TASK BRIEF:
Set out exactly, line by line, the stretch of data below that begins at the line containing "text: 388962515053960 ->" and ends at the line containing "html: <tr> <td></td>", with both ends kept.

DATA FOR THIS EXERCISE:
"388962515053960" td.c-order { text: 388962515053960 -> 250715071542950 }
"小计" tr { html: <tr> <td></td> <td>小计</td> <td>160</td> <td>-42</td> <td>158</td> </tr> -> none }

* * *

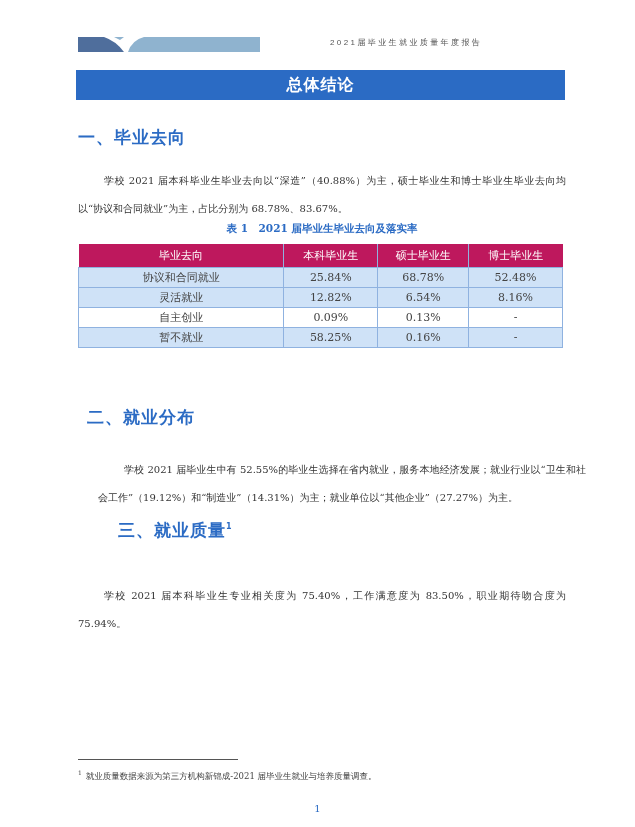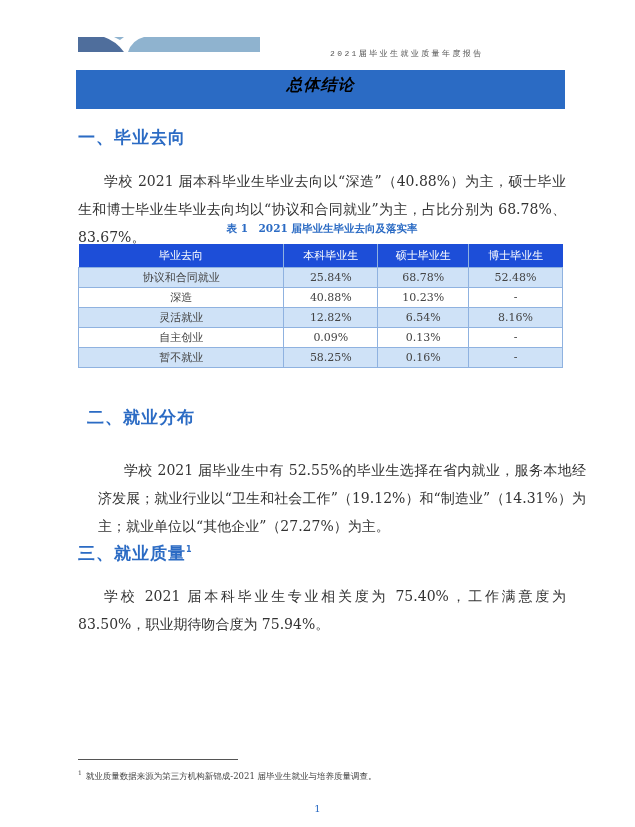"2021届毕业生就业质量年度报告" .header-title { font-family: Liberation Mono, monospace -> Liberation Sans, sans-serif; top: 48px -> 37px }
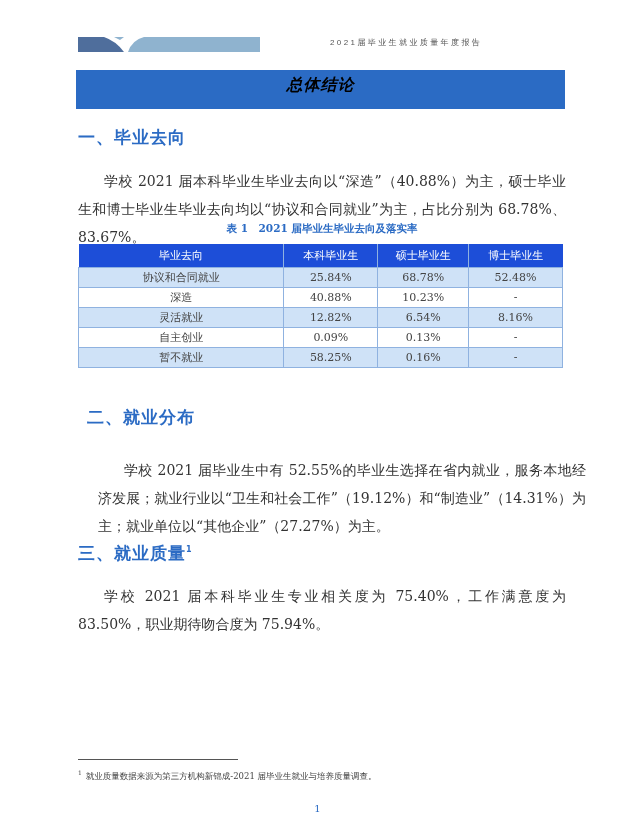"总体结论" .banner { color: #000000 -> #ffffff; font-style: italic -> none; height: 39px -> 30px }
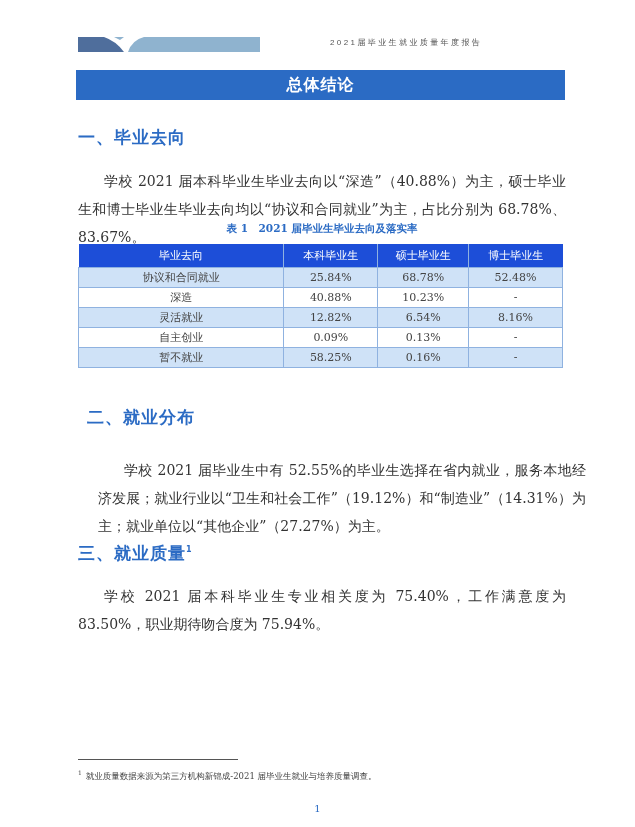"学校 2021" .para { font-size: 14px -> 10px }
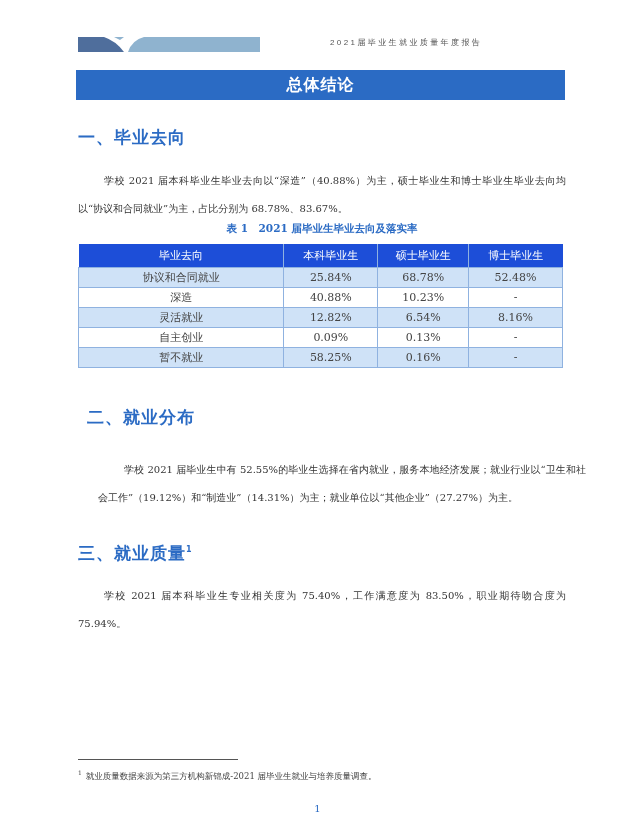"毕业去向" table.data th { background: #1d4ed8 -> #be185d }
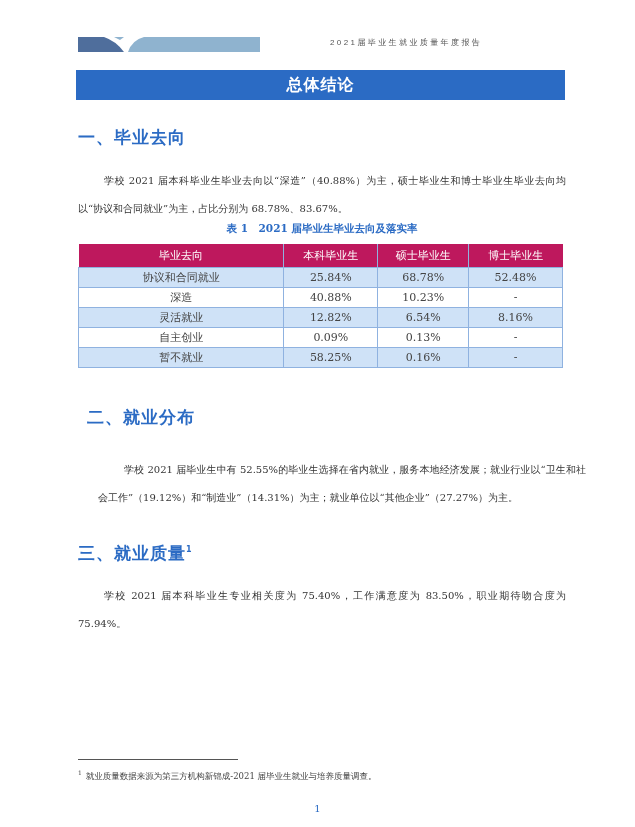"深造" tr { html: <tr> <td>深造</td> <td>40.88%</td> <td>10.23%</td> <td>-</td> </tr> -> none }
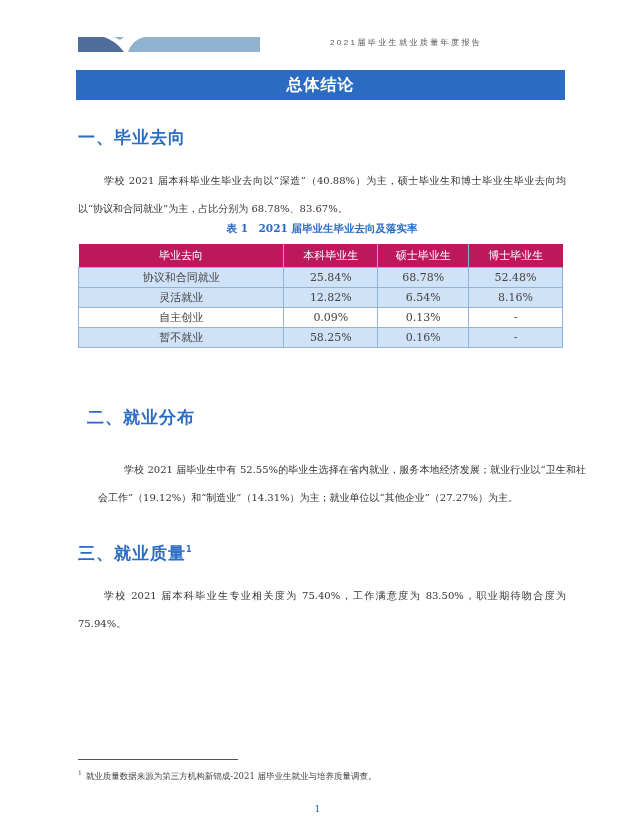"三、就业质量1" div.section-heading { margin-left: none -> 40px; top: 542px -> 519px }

RESULT FOR THIS TASK:
"388962515053960" td.c-order { text: 388962515053960 -> 250715071542950 }
"小计" tr { html: <tr> <td></td> <td>小计</td> <td>160</td> <td>-42</td> <td>158</td> </tr> -> none }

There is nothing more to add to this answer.